§ The problem: All that is wanted is the exact text of the lines below from the one with "total: 3786.59 -> 9005.93" through the one with "total: 91.25 -> 109.08", inclusive, minus any pictures.

═════ Records for processing

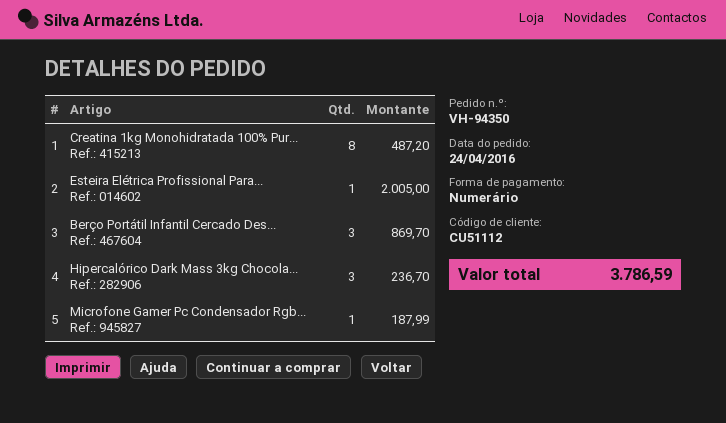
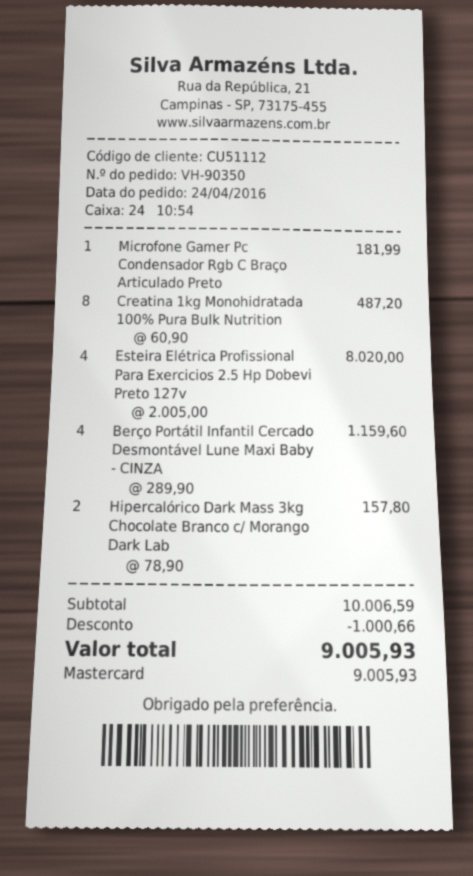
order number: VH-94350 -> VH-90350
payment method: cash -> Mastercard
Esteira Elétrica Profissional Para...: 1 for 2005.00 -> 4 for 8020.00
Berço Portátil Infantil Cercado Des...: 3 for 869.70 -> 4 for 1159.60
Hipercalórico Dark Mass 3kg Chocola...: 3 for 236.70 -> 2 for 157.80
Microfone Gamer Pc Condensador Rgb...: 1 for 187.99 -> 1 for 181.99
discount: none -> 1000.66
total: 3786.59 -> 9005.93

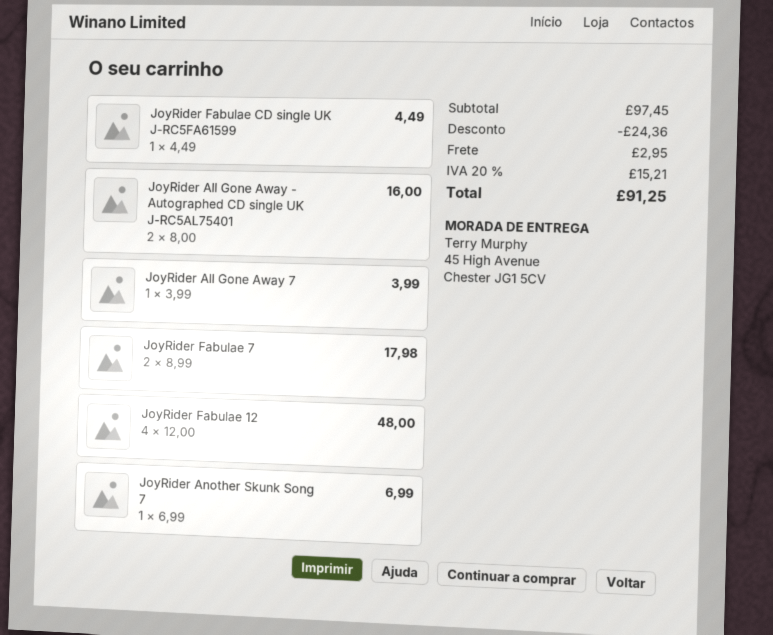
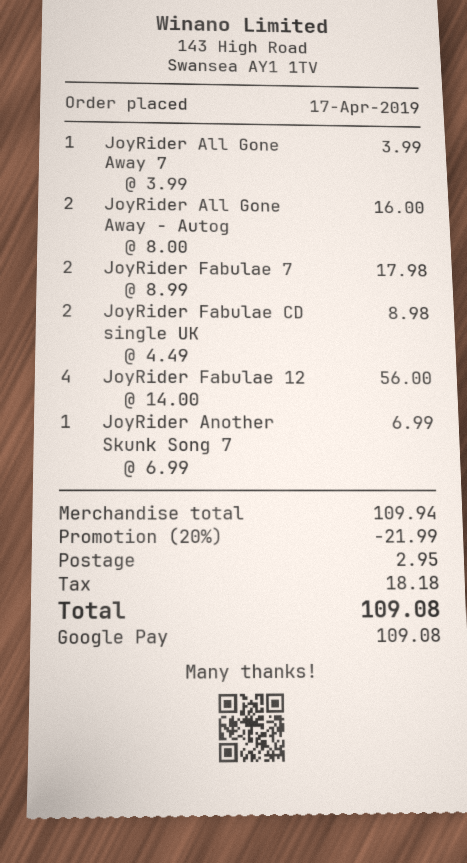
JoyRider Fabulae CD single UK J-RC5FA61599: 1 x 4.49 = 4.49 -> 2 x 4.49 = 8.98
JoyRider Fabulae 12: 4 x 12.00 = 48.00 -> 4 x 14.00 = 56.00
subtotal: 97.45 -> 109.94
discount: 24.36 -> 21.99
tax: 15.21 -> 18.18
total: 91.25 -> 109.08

══════════
═════ Records for processing

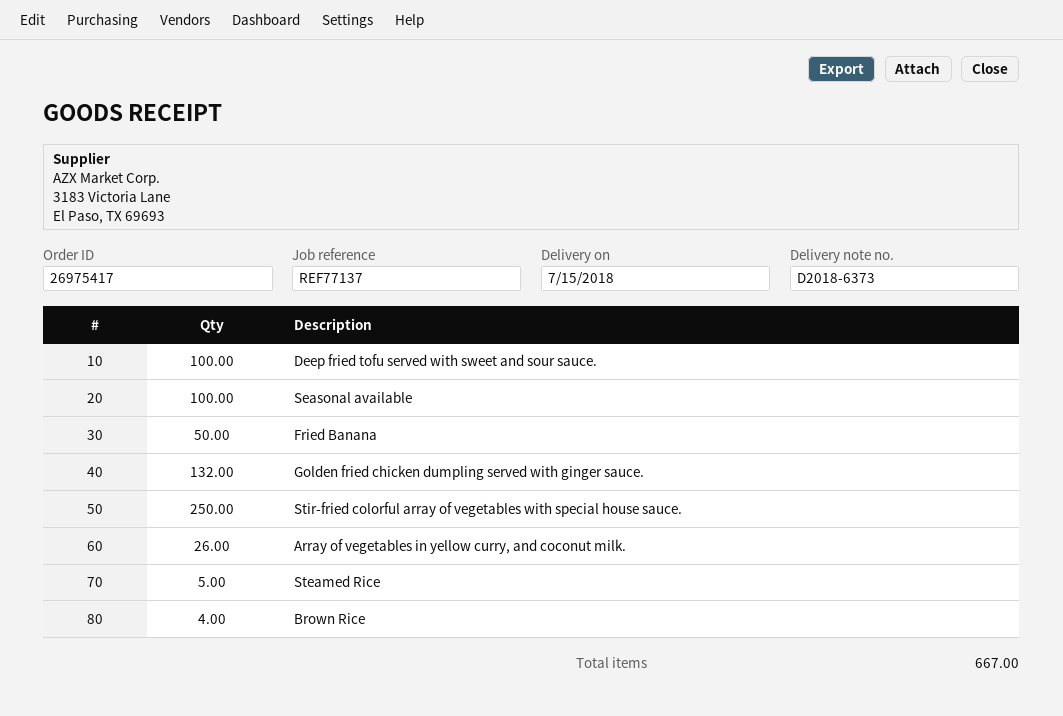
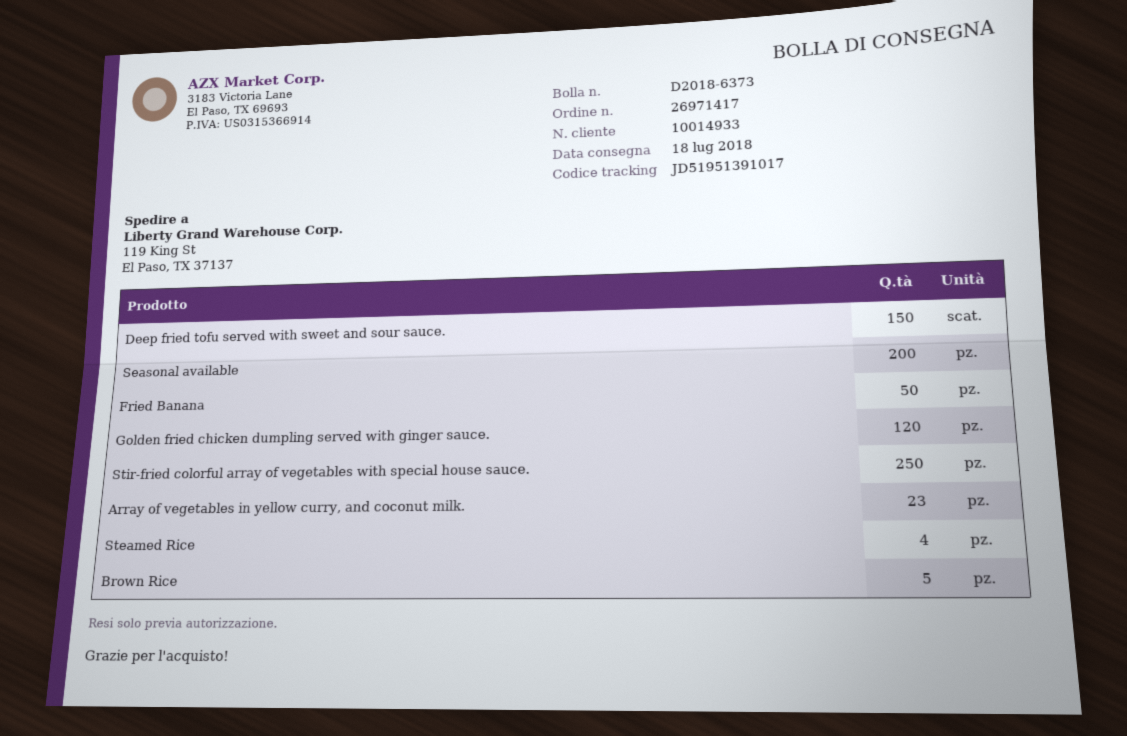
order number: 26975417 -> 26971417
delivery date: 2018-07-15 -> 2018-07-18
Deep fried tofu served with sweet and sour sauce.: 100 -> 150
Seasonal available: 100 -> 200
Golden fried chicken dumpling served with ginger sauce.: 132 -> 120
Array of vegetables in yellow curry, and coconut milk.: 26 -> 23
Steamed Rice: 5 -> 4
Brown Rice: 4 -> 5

══════════

§ Problem solution:
total: 3786.59 -> 9005.93

JoyRider Fabulae CD single UK J-RC5FA61599: 1 x 4.49 = 4.49 -> 2 x 4.49 = 8.98
JoyRider Fabulae 12: 4 x 12.00 = 48.00 -> 4 x 14.00 = 56.00
subtotal: 97.45 -> 109.94
discount: 24.36 -> 21.99
tax: 15.21 -> 18.18
total: 91.25 -> 109.08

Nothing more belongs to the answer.